Curt Engelhorn took control of Boehringer Mannheim in 1960. Fourteen years later, he engineered the purchase of Indianapolis-based Bio-Dynamics Inc., which owned DePuy. The four family members sold both companies more than two decades later.
Christof died in 2010, leaving his estate to his widow, Ursula Engelhorn. Her fortune is valued at $3.9 billion, according to the Bloomberg ranking, as is Traudl’s. Curt Engelhorn has a net worth of $5.3 billion, and Christa Gelpke controls a $3.1 billion fortune.
“Frau Traudl Engelhorn-Vechiatto and her offspring have a strong attitude as a patron in fostering young musicians and promising scientific high-potentials,” said Herwig Brunner, a spokesman for the Weilheim, Germany-based, Peter und Traudl Engelhorn-Stiftung, in an e-mail. He said Bloomberg’s net worth calculation was “too high,” without commenting further.
Sacha Wigdorovits, a spokesman for Ursula Engelhorn’s Bermuda-based Butterfield Trust Ltd., and Karen Pettifer, a spokeswoman for Curt Engelhorn, declined to comment by e-mail and phone. Gelpke couldn’t be reached for comment.

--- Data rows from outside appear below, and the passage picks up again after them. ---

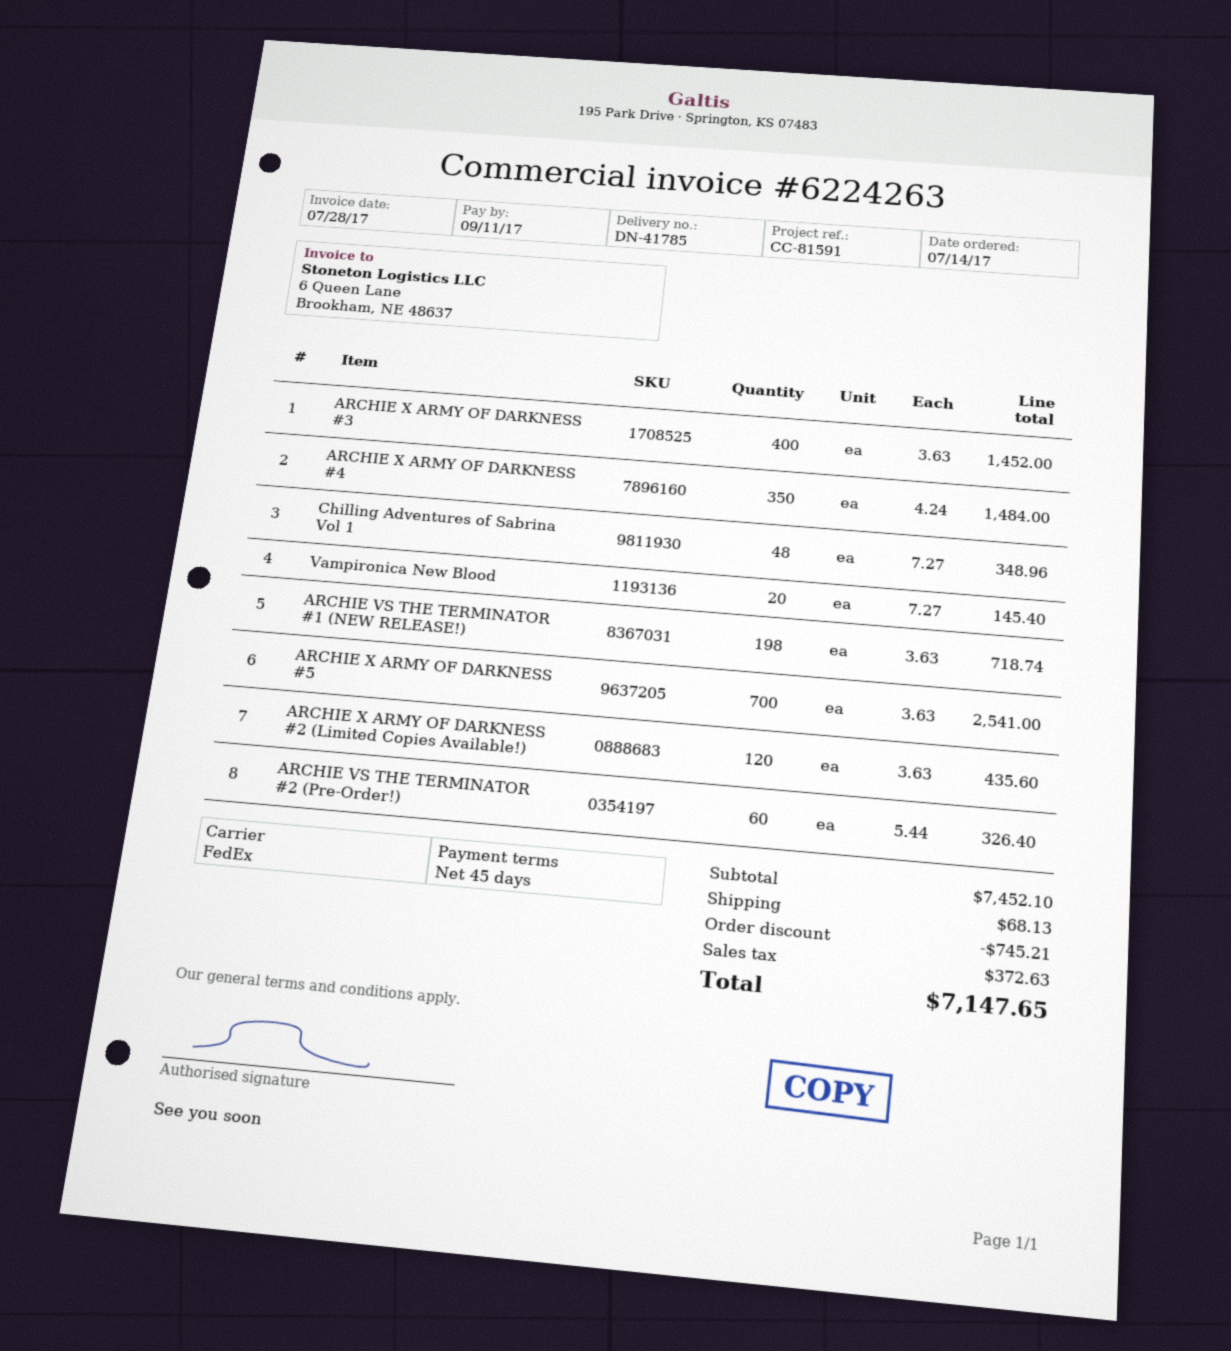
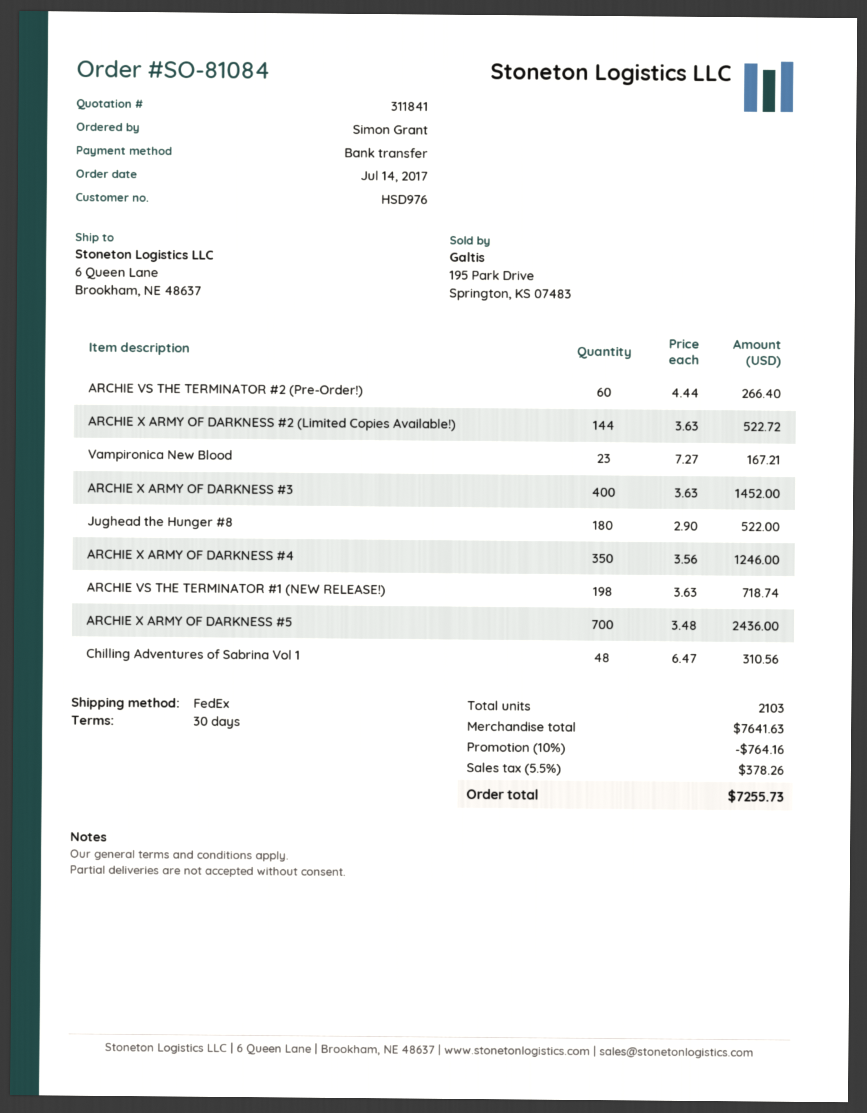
payment terms: 45 days -> 30 days
ARCHIE X ARMY OF DARKNESS #4: 350 x 4.24 = 1484.00 -> 350 x 3.56 = 1246.00
Chilling Adventures of Sabrina Vol 1: 48 x 7.27 = 348.96 -> 48 x 6.47 = 310.56
Vampironica New Blood: 20 x 7.27 = 145.40 -> 23 x 7.27 = 167.21
ARCHIE X ARMY OF DARKNESS #5: 700 x 3.63 = 2541.00 -> 700 x 3.48 = 2436.00
ARCHIE X ARMY OF DARKNESS #2 (Limited Copies Available!): 120 x 3.63 = 435.60 -> 144 x 3.63 = 522.72
ARCHIE VS THE TERMINATOR #2 (Pre-Order!): 60 x 5.44 = 326.40 -> 60 x 4.44 = 266.40
Jughead the Hunger #8: none -> 180 x 2.90 = 522.00
subtotal: 7452.10 -> 7641.63
discount: 745.21 -> 764.16
shipping: 68.13 -> none
tax: 372.63 -> 378.26
total: 7147.65 -> 7255.73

The Hoffmann and Oeri families still control their family company through so-called bearer shares, securities that are not tracked or registered by the issuer. Roche has 160 million bearer shares outstanding, according to the company’s annual report. At least half of the shares are held by the families, and another third is controlled by Basel-based competitor Novartis AG.
“Bearer shares do not contain the name of the shareholder and are not registered, with the possible exception of their serial numbers,” an Organization for Economic Co-operation and Development report said in 2007. “Bearer shares thus have a very high level of anonymity.”
Roche’s articles of incorporation mandate that only bearer shares have voting rights. Roche’s 702.6 million non-voting shares make up more than 80 percent of the company’s economic equity.
The voting pool was established to ensure the family’s influence over Roche endured. It included provisions regarding voting rights, representations to the company and restrictions on disposal of the bearer shares, according to a 2009 statement by the bloc.
Such agreements help to coordinate and sustain family interests, according to Franco Taisch, a professor of business law at the University of Lucerne in Switzerland.
“They facilitate voting in a bloc and help uphold the needs of the family,” he said.
Maja Oeri’s departure in 2011 caused the family voting pool to lose its Roche voting majority, sparking speculation that Novartis could mount a takeover attempt. At the time she transferred her shares, Oeri said in the statement that she was committed to the company’s continued independence.
Novartis views its current holding in Roche as a strategic investment, company spokesman Eric Althoff said by e-mail.
Geneva-based Andre Baladi, who co-founded the International Corporate Governance Network, which represents institutional investors with more than $18 trillion in assets under management, said Roche would remain in the hands of the families as long as they want it to.
Novartis won’t take over Roche, Baladi said in a phone interview. “Although the family pool doesn’t have the majority any more, that doesn’t change the picture at all,” he said. “You cannot take over Roche, it’s practically impossible.”